Derek Jarman sought to preserve his independence from the aesthetic and ideological compromises inherent in mainstream commercial cinema. This made the task of financing his projects extremely difficult, and he was forced to make his films on shoestring budgets. No other major British filmmaker has consistently worked with such meager resources. The seven-year struggle to raise money for Caravaggio prompted Jarman to return to the Super-8 filmmaking of his pre- Sebastiane days.
By the mid-1980s it was possible to make technically sophisticated experimental films by generating images on Super-8, then transferring this material to video tape for editing and post-production while maintaining the texture and quality of the Super-8 film image in the process. The results have been extremely interesting, culminating in the production of The Last of England , the first full-length British feature film to be made in this way. These experiments confirmed Jarman's status as a genuine innovator who constantly challenged orthodox approaches to filmmaking. His refusal to be absorbed into the mainstream ensured his integrity as an artist but kept him on the margins of a rather conservative British film culture.
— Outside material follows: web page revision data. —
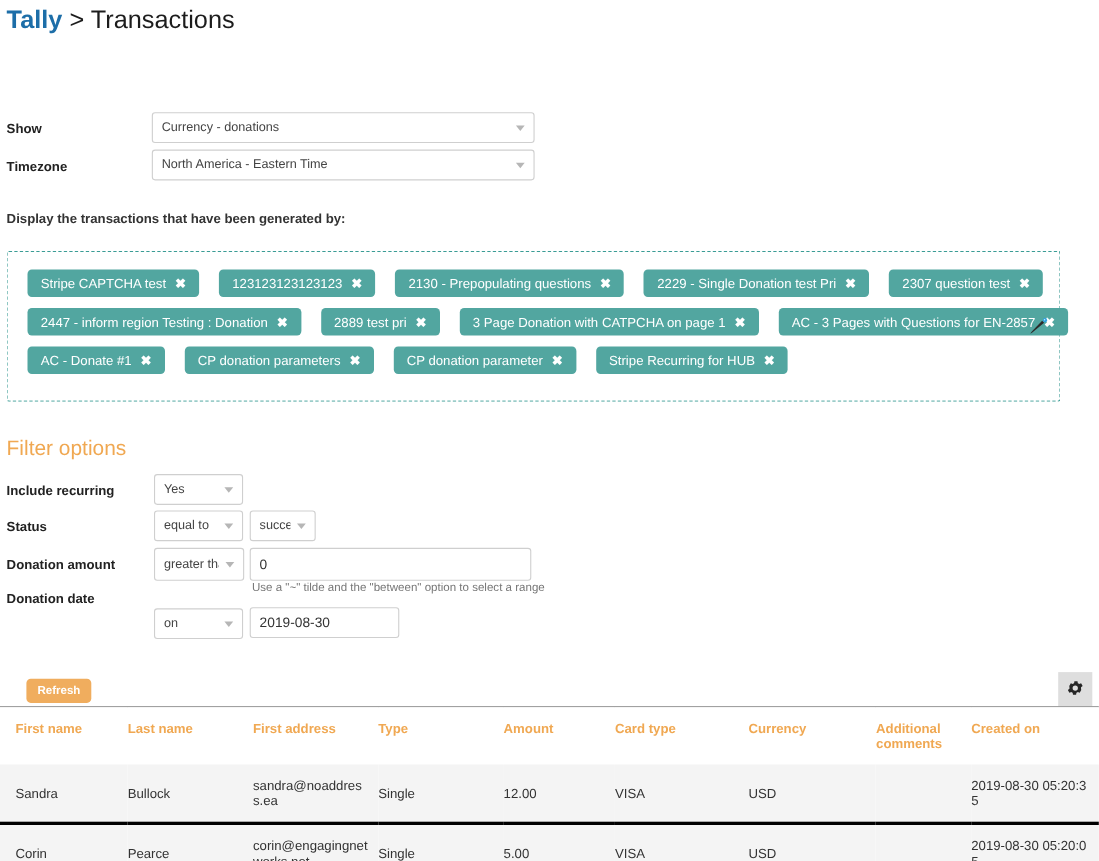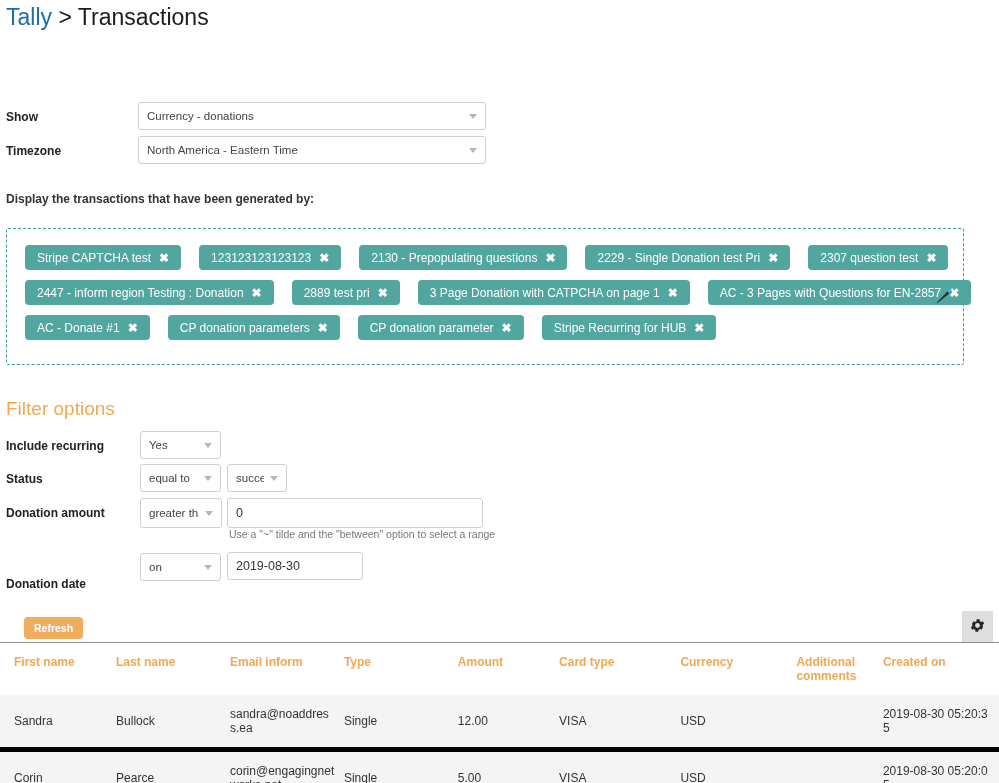--- a/index.html
+++ b/index.html
@@ -19,7 +19,7 @@
     font-size: 23px; font-weight: normal; letter-spacing: 0;
     color: #1c1c1c; white-space: nowrap;
   }
-  .page-title .crumb-link { color: #1d6ea8; }
+  .page-title .crumb-link { color: #1d6ea8; font-weight: bold; }
   .page-title .crumb-sep { color: #1c1c1c; }
 
   

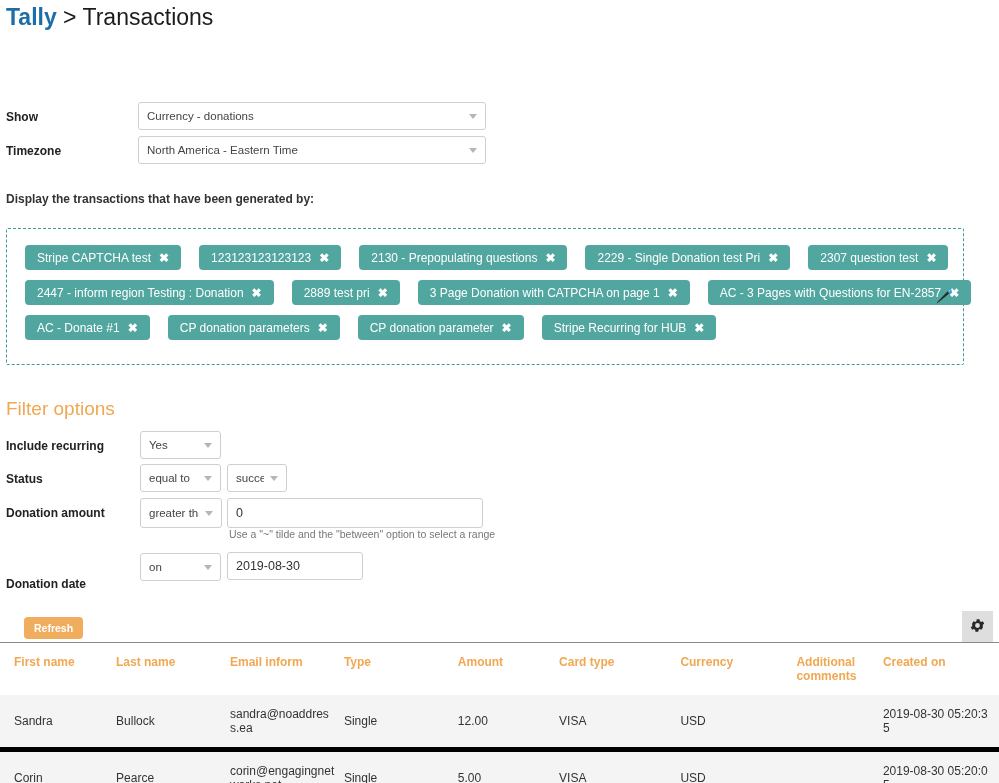--- a/index.html
+++ b/index.html
@@ -116,7 +116,7 @@
     position: absolute; left: 229px; top: 528px;
     font-size: 10.5px; color: #777;
   }
-  #date-label { top: 577px; }
+  #date-label { top: 537px; }
   #date-op-select { left: 140px; top: 553px; width: 81px; height: 28px; }
   #date-input {
     position: absolute; left: 227px; top: 552px; width: 136px; height: 28px;

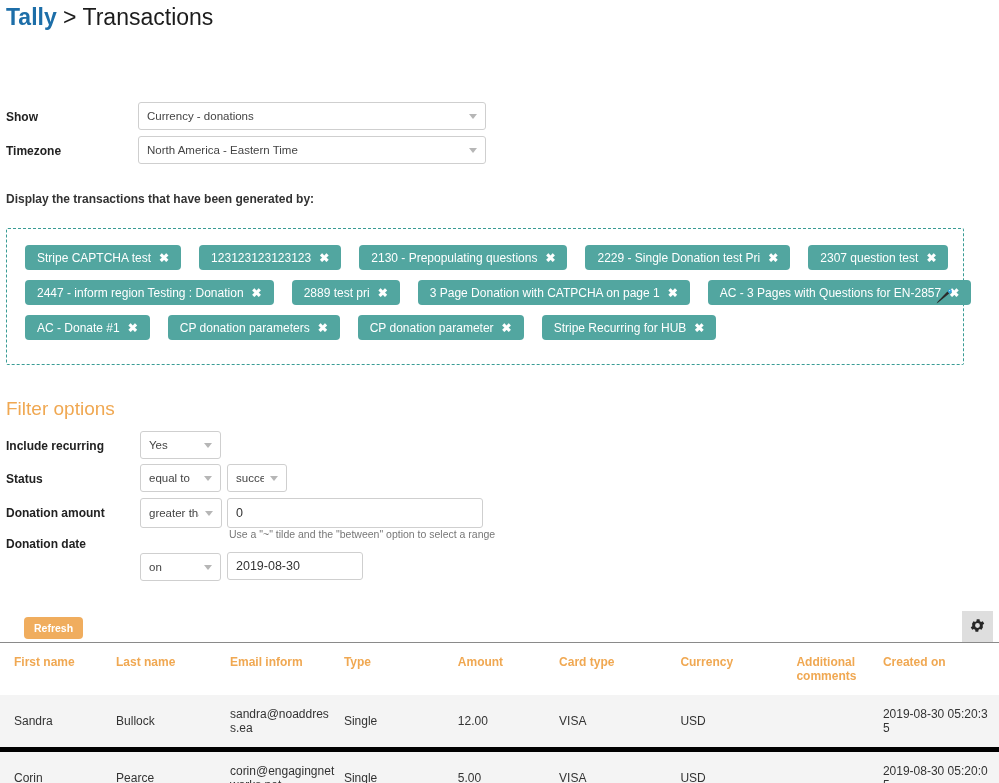--- a/index.html
+++ b/index.html
@@ -325,7 +325,7 @@
       <tr id="thead-row">
           <th class="col-fn">First name</th>
           <th class="col-ln">Last name</th>
-          <th class="col-em">Email inform</th>
+          <th class="col-em">First address</th>
           <th class="col-ty">Type</th>
           <th class="col-am">Amount</th>
           <th class="col-ct">Card type</th>

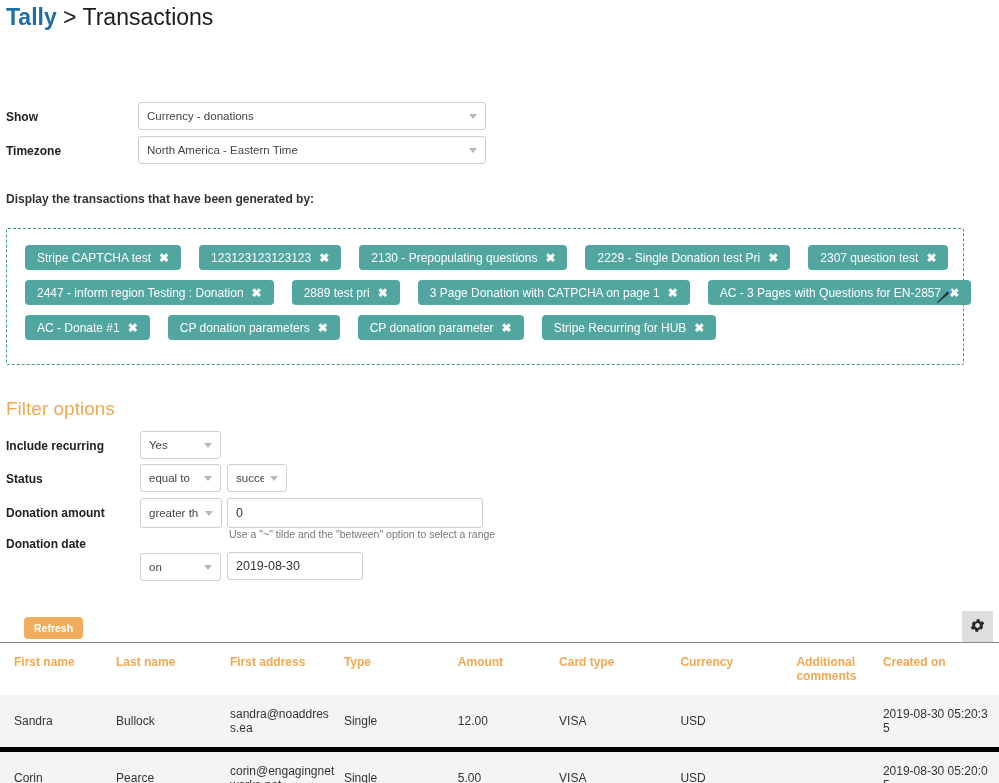--- a/index.html
+++ b/index.html
@@ -171,7 +171,7 @@
     background: #f4f4f4;
     word-break: break-all;
   }
-  .txn-table tbody tr { border-bottom: 5px solid #000000; }
+  .txn-table tbody tr { border-bottom: 3px solid #000000; }
   .col-fn { width: 110px; padding-left: 14px !important; }
   .col-ln { width: 108px; }
   .col-em { width: 108px; }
Jarman's premature death—he was yet another casualty to the scourge of AIDS—robbed the film world of one of its most daring and controversial talents. Among his last films were Wittgenstein and Edward II , both pointed, characteristically outlandish Jarman concoctions which deal with the lives of famous homosexuals. The former charts the life of the influential Viennese philosopher Ludwig Wittgenstein, depicting everything from his family background to his association with Bertrand Russell and John Maynard Keynes, examining the evolution of his ideas as well as his gay relationships with younger men. The latter, detailing the undoing of the title monarch and his lover, serves as an expose of gay oppression throughout theages. Meanwhile, The Garden is yet another of Jarman's jarring examinations/condemnations of homophobia. Via striking imagery, he offers comparison between the persecution of gays and the crucifixion of Christ.
Blue (not to be confused with the Krzysztof Kieslowski film of the same title) is a fitting close to Jarman's career. It is a deeply personal meditation on the artist's life in the face of his impending demise. The screen is entirely blue, and via narration Jarman exposes his soul as he considers his existence and his struggle with disease.